> _Task item_
Could you copy the data that follows exactly as written, but drop the pictures?
------
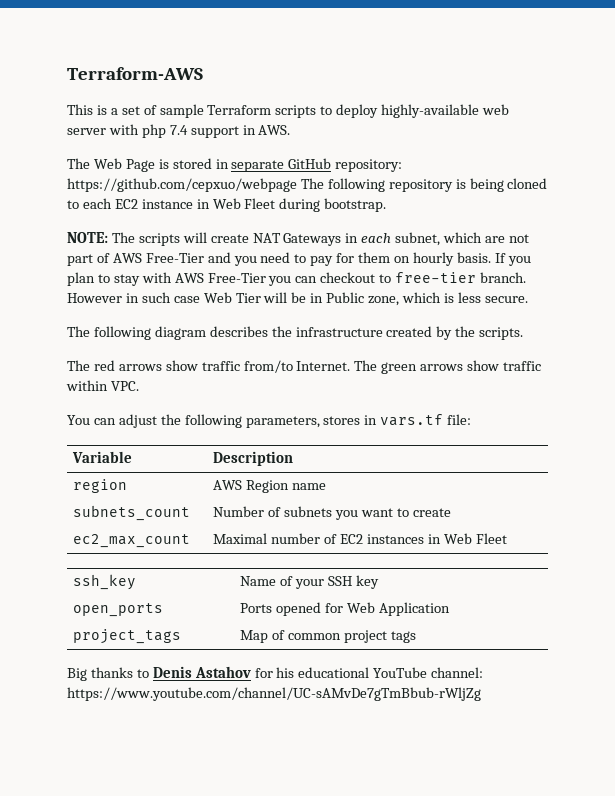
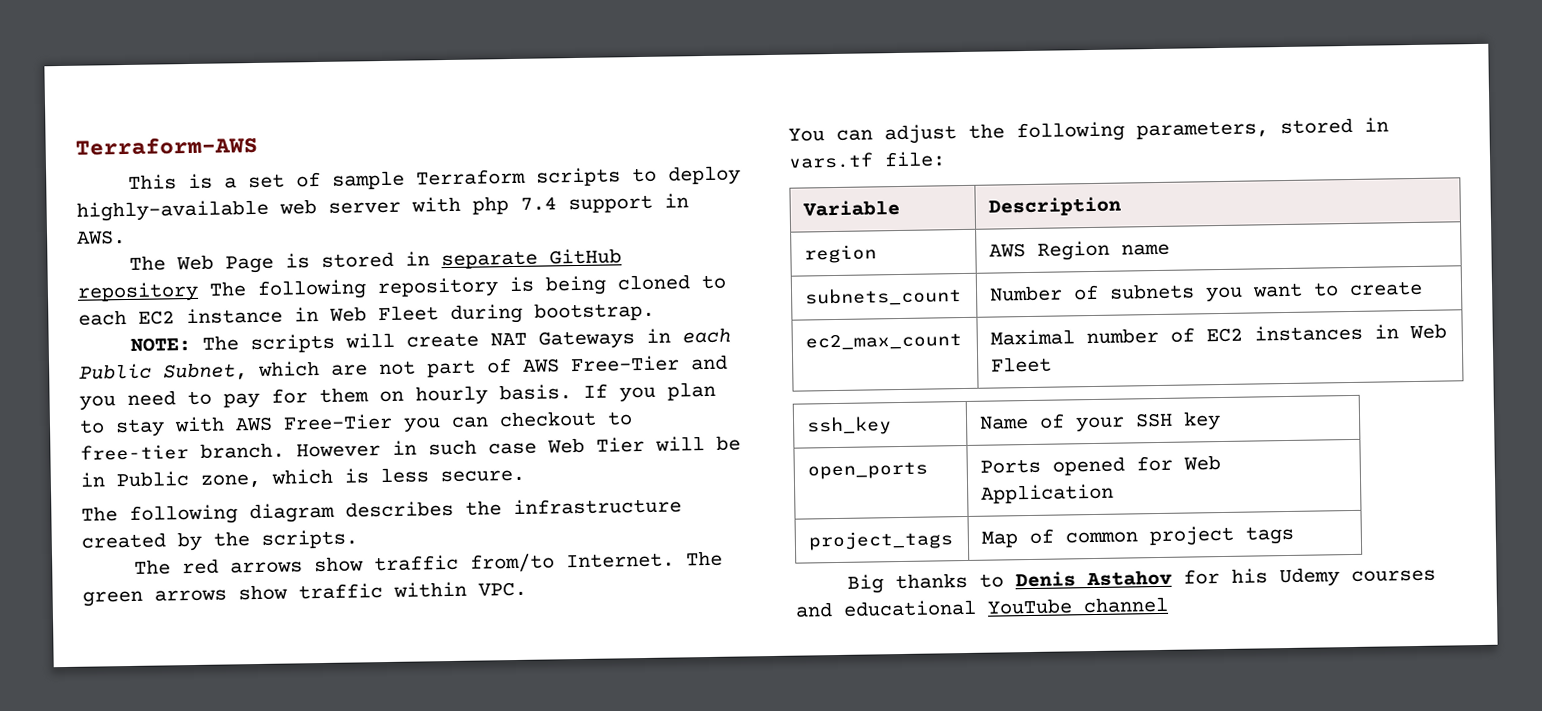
[335,159,403,172] [67,178,297,192] repository: https://github.com/cepxuo/webpage -> [77,281,199,303] repository
[395,232,441,246] subnet, -> [79,362,248,381] Public Subnet,
[323,416,361,425] stores -> [1280,117,1353,135] stored
[298,667,484,678] [67,687,481,701] educational YouTube channel: https://www.youtube.com/channel/UC-sAMvDe7gTmBbub-rWljZg -> [1279,567,1437,588] [795,596,1169,618] Udemy courses and educational YouTube channel

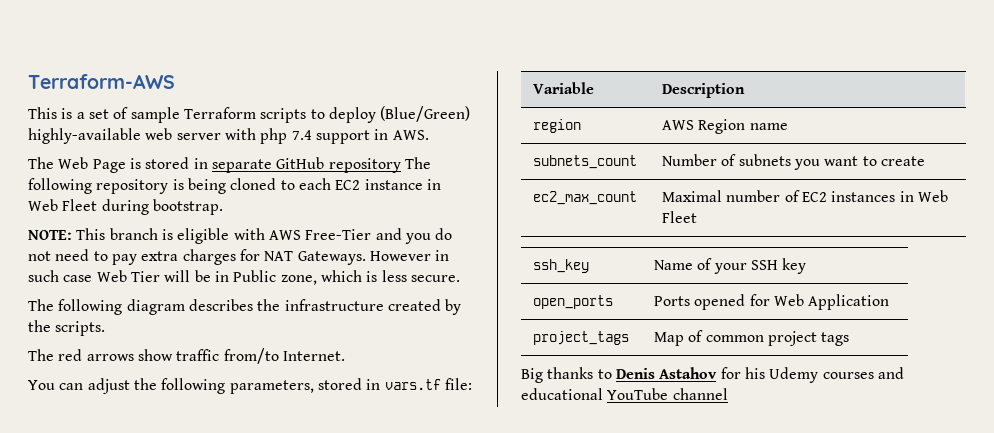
(742, 175) none -> [380,106,471,122] (Blue/Green)
[202,327,732,354] [79,358,512,381] The scripts will create NAT Gateways in each Public Subnet, which are not part of -> [76,228,265,244] This branch is eligible with
(116, 403) none -> [435,228,453,240] [28,251,51,261] do not
[271,381,716,406] [79,410,633,438] [80,442,285,461] for them on hourly basis. If you plan to stay with AWS Free-Tier you can checkout to free-tier branch. -> [141,249,366,265] extra charges for NAT Gateways.
[686,550,724,567] [82,581,527,607] The green arrows show traffic within VPC. -> (345, 356) none

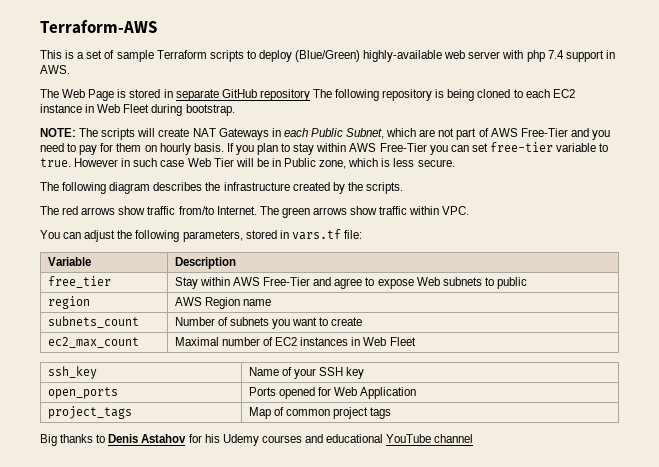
[76,228,265,244] This branch is eligible with -> [79,128,489,140] The scripts will create NAT Gateways in each Public Subnet, which are not part of
[435,228,453,240] [28,251,51,261] do not -> (610, 135) none
[141,249,366,265] extra charges for NAT Gateways. -> [100,142,609,155] [40,158,71,167] for them on hourly basis. If you plan to stay within AWS Free-Tier you can set free-tier variable to true.
(345, 356) none -> [259,206,470,218] The green arrows show traffic within VPC.
(746, 90) none -> [47,276,111,288] [174,277,527,289] // free_tier | Stay within AWS Free-Tier and agree to expose Web subnets to public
------
> _Result for this exercise_
[335,159,403,172] [67,178,297,192] repository: https://github.com/cepxuo/webpage -> [77,281,199,303] repository
[395,232,441,246] subnet, -> [79,362,248,381] Public Subnet,
[323,416,361,425] stores -> [1280,117,1353,135] stored
[298,667,484,678] [67,687,481,701] educational YouTube channel: https://www.youtube.com/channel/UC-sAMvDe7gTmBbub-rWljZg -> [1279,567,1437,588] [795,596,1169,618] Udemy courses and educational YouTube channel

(742, 175) none -> [380,106,471,122] (Blue/Green)
[202,327,732,354] [79,358,512,381] The scripts will create NAT Gateways in each Public Subnet, which are not part of -> [76,228,265,244] This branch is eligible with
(116, 403) none -> [435,228,453,240] [28,251,51,261] do not
[271,381,716,406] [79,410,633,438] [80,442,285,461] for them on hourly basis. If you plan to stay with AWS Free-Tier you can checkout to free-tier branch. -> [141,249,366,265] extra charges for NAT Gateways.
[686,550,724,567] [82,581,527,607] The green arrows show traffic within VPC. -> (345, 356) none

[76,228,265,244] This branch is eligible with -> [79,128,489,140] The scripts will create NAT Gateways in each Public Subnet, which are not part of
[435,228,453,240] [28,251,51,261] do not -> (610, 135) none
[141,249,366,265] extra charges for NAT Gateways. -> [100,142,609,155] [40,158,71,167] for them on hourly basis. If you plan to stay within AWS Free-Tier you can set free-tier variable to true.
(345, 356) none -> [259,206,470,218] The green arrows show traffic within VPC.
(746, 90) none -> [47,276,111,288] [174,277,527,289] // free_tier | Stay within AWS Free-Tier and agree to expose Web subnets to public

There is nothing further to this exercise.